→ **PROBLEM DETAILS**: Tally the lines in the entries where the string "зоны" appears, and write only the total.

═══ AVAILABLE RECORDS ═══

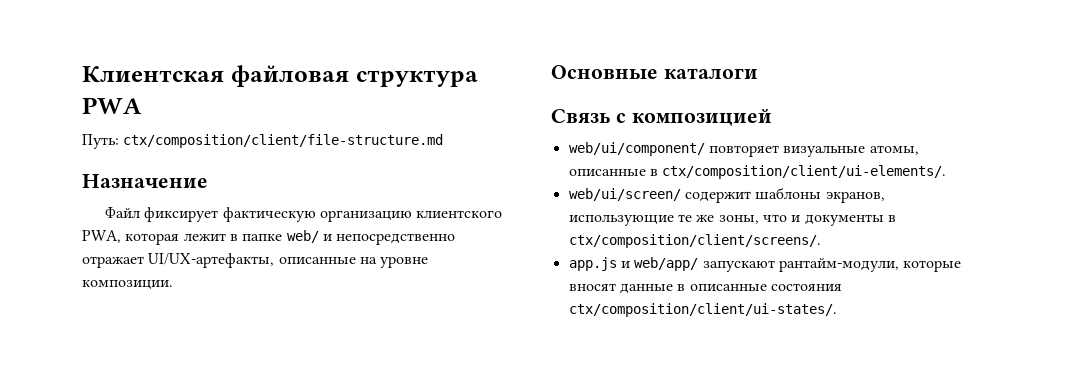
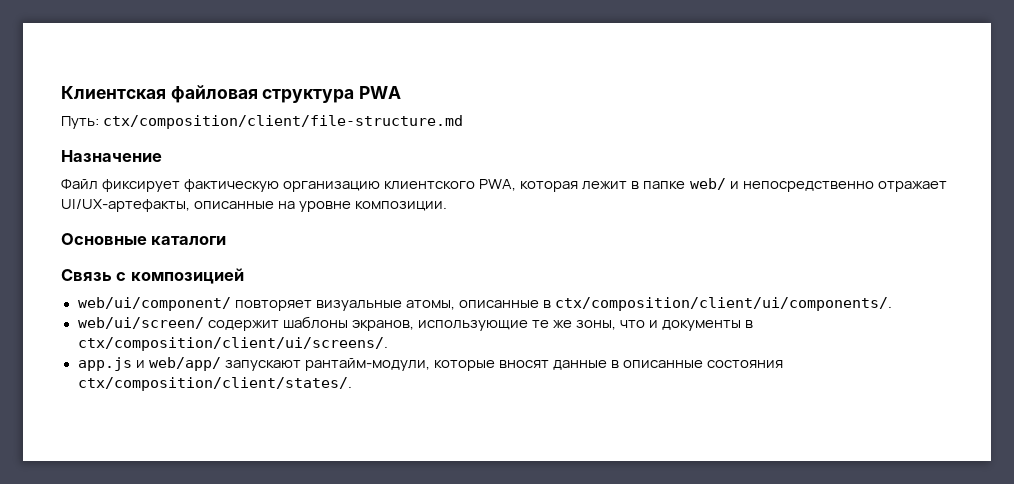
- web/ui/component/ повторяет визуальные атомы, описанные в ctx/composition/client/ui-elements/.
+ web/ui/component/ повторяет визуальные атомы, описанные в ctx/composition/client/ui/components/.
- web/ui/screen/ содержит шаблоны экранов, использующие те же зоны, что и документы в ctx/composition/client/screens/.
+ web/ui/screen/ содержит шаблоны экранов, использующие те же зоны, что и документы в ctx/composition/client/ui/screens/.
- app.js и web/app/ запускают рантайм-модули, которые вносят данные в описанные состояния ctx/composition/client/ui-states/.
+ app.js и web/app/ запускают рантайм-модули, которые вносят данные в описанные состояния ctx/composition/client/states/.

═══

→ **SOLUTION TO THIS PROBLEM**: 2